Doch noch blieb uns eine Sommerferienwoche, und ich beschloß, sie voll auszukosten. Ich wollte mit Hazel durch den Wald reiten und zwischen Apfelbäumen in der Hängematte liegen, wollte Mikesch mit den Ferienreitern helfen, morgens unter der Eiche frühstücken und abends, wenn Jörn von der Klinik zurückkam, mit ihm nach Törwang ins Gasthaus radeln und Eis essen.
Auch der Herbst hatte im Tal von Dreililien seinen Reiz – die kurzen, aber goldenen Tage mit unwahrscheinlich blauem Himmel, wenn die Bauern ihre Ernte einbrachten und auf den
Feldern die Kartoffelfeuer schwelten. Hier auf dem Land war der Herbst eine Zeit der Fülle und der Vorbereitung auf den Winter. Auch wir mußten dafür sorgen, daß die Tennen und Scheunen mit Heuvorrat für die Pferde gefüllt wurden; wir kauften Hafer bei den Bauern der Umgebung und lagerten Rettiche, Karotten, Mohrrüben und Runkelrüben in den Futterkammern. Haselnüsse wurden gesammelt, Pilze getrocknet; Kirsty verarbeitete Äpfel und Hutzelbirnen zu Dörrobst, und Carmens Eltern setzten Apfelmost in mächtigen Glasballons an, der wochenlang im Keller blubberte.
Doch in diesem Jahr würde alles anders sein. Es war das Jahr von Tschernobyl; ein Jahr, in dem die Pilze nicht gegessen werden durften, in dem das Heu und die Haselnüsse verstrahlt waren und das Obst erst untersucht werden mußte, ehe man es unbedenklich essen, verfüttern oder verarbeiten könnte.
Vielleicht war dieses Ereignis als Warnung für uns gedacht; ein kleiner Vorgeschmack auf das, was geschehen konnte, wenn wir nicht zur Besinnung kamen. Dieser Reaktorunfall, den die Fachwelt als „vergleichsweise harmlos“ bezeichnete, hatte seine Spuren in unserem Erdboden hinterlassen; Spuren, die noch nicht verwischt sein würden, wenn ich selbst und meine Generation längst tot waren. Andere Generationen hatten Kunstdenkmäler hinterlassen, kostbare Überreste einstiger Höchkulturen; wir hinterließen unverrottbare Plastikabfälle, verseuchtes Wasser, Atommüll. Vielleicht würden wir es sogar schaffen, diese Erde für Lebewesen unbewohnbar zu machen. War das unser Schicksal, daß wir uns selbst vernichten würden, weil wir unsere Grenzen nicht kannten, uns gegen die Natur stellten und zu anmaßend waren?

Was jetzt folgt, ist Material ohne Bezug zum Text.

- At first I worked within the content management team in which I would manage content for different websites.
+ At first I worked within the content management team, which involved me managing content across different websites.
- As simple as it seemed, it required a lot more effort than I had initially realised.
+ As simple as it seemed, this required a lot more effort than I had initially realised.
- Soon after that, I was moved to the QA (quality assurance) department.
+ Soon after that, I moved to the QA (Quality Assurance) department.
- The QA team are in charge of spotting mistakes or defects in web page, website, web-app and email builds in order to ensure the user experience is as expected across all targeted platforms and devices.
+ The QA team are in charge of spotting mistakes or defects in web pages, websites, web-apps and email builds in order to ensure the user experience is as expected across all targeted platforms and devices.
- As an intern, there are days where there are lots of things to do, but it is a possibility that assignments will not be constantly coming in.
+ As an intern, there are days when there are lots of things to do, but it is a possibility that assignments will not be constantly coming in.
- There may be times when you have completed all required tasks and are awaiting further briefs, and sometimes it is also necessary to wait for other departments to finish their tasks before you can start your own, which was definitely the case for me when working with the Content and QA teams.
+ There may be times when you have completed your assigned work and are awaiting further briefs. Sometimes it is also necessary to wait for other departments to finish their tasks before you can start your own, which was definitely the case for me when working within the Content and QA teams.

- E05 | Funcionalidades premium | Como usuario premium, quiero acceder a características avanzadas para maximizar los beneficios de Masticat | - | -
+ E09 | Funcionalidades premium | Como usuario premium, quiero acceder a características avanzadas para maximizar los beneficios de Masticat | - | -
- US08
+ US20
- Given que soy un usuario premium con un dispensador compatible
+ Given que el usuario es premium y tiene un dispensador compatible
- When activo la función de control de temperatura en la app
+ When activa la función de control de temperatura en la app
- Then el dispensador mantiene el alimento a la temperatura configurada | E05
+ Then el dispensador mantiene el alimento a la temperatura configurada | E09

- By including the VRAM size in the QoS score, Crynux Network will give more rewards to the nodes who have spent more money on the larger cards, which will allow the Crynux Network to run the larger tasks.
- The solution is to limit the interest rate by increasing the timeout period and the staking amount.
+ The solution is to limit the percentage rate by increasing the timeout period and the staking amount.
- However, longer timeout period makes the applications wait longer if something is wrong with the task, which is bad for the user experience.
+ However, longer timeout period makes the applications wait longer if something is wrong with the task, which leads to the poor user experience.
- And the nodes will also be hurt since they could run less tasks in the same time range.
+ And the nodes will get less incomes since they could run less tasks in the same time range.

Es waren keine guten Gedanken für einen Sommerabend mit Freunden, doch in diesem Jahr fiel es mir nicht leicht, unbeschwert zu sein. Und wieder dachte ich, wie schon morgens im Stall, daß es wichtig war, die Gefahr zu erkennen und trotzdem nicht in einem Zustand der Angst zu verharren, sondern das Leben auszukosten.
„Nell träumt“, sagte Helge. „Von ihrer Gärtnerei wahrscheinlich. Aber es scheint kein besonders angenehmer Traum zu sein. Hat jemand Steine auf deine Glashäuser geschmissen?“
Ich fing Jörns forschenden Blick auf und schüttelte den Kopf. „Es gibt Schlimmeres“, sagte ich.